However, that didn't stop the US Defense Intelligence Agency (DIA) from commissioning a report to investigate whether the elusive waves could pose a threat to US security. The JASON Defense Advisory Group were also asked to judge whether high-frequency gravitational waves could image the centre of the Earth, or be used for telecommunications. Gravitational waves are ripples in space-time caused by the movement of an extremely large mass, such as a very dense star.
Yet even those from huge stellar events have been too weak to trip the most sensitive detectors.
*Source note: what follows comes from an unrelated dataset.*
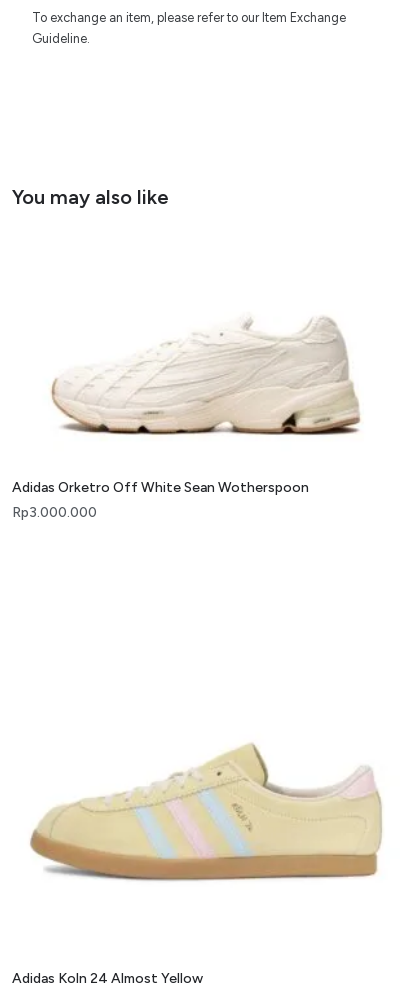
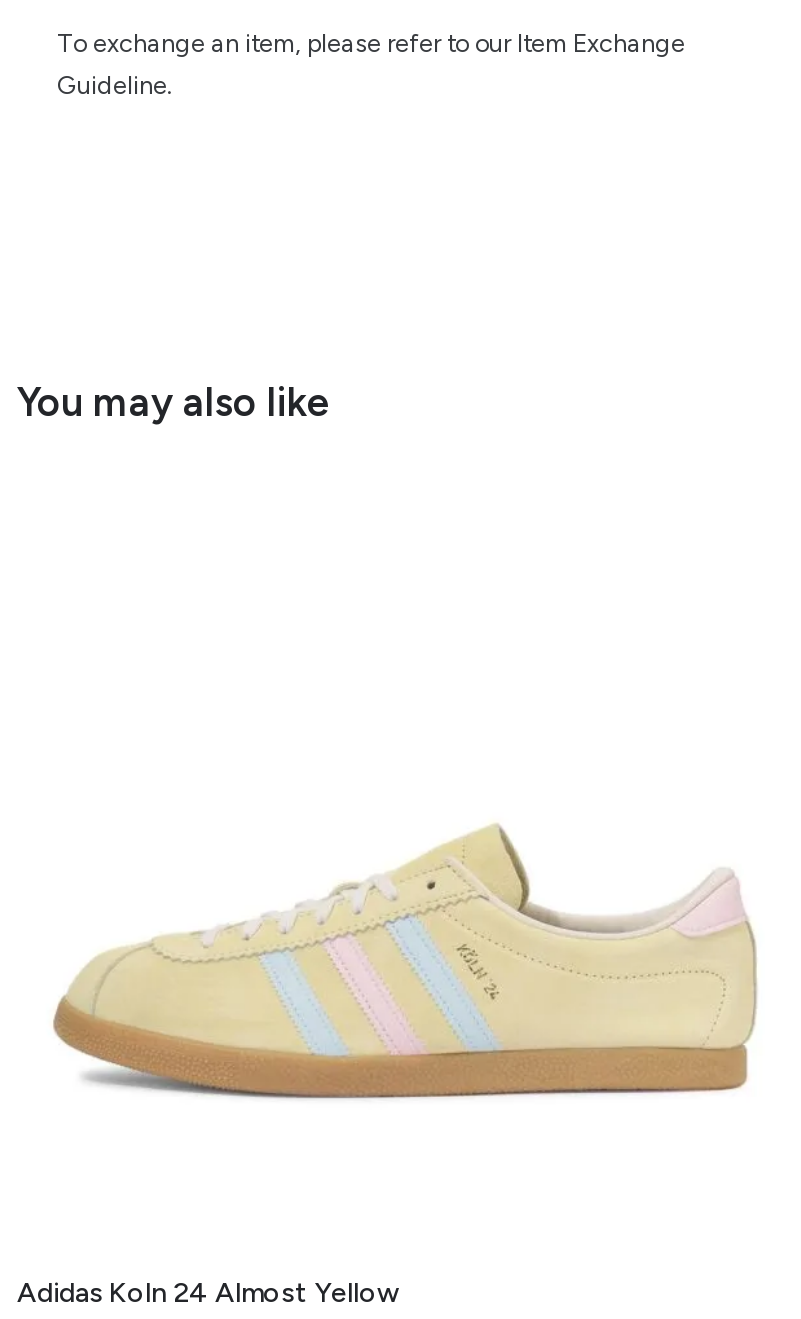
- [image]

- Adidas Orketro Off White Sean Wotherspoon
- Rp3.000.000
The best evidence is indirect, coming from observations of how superdense, binary neutron stars lose energy.
'Pseudo-science'
Nevertheless, the JASON team was asked to consider a funding proposal from US company GravWave to the DIA that claimed humans could generate strong gravitational waves on Earth, using the Gertsenshtein effect.
This describes how electromagnetic waves travelling through a very strong magnetic field can be converted into gravitational waves. When the JASON team did the maths, however, results were not good for the plan's supporters.
The technique is so inefficient that it would take longer than the lifetime of the universe for every power station on Earth to produce a gravitational wave with the energy of one ten millionth of a Joule. Accelerating a spacecraft at 10 metres per second squared, a rate that just exceeds the pull of Earth's gravity, would require 1025 times (a 1 followed by 25 zeroes) the electricity output of the world. The report (pdf format) concludes: "These proposals belong to the realm of pseudo-science, not science."
'Utter nonsense'
Physicists striving to actually detect gravitational waves expressed surprise that a committee needed a 40-page report to come to that conclusion. "The proposal is utter nonsense," says Karsten Danzmann from the Max Planck Institute for Gravitational Physics in Hanover, Germany, and member of the GEO600 project to detect gravitational waves.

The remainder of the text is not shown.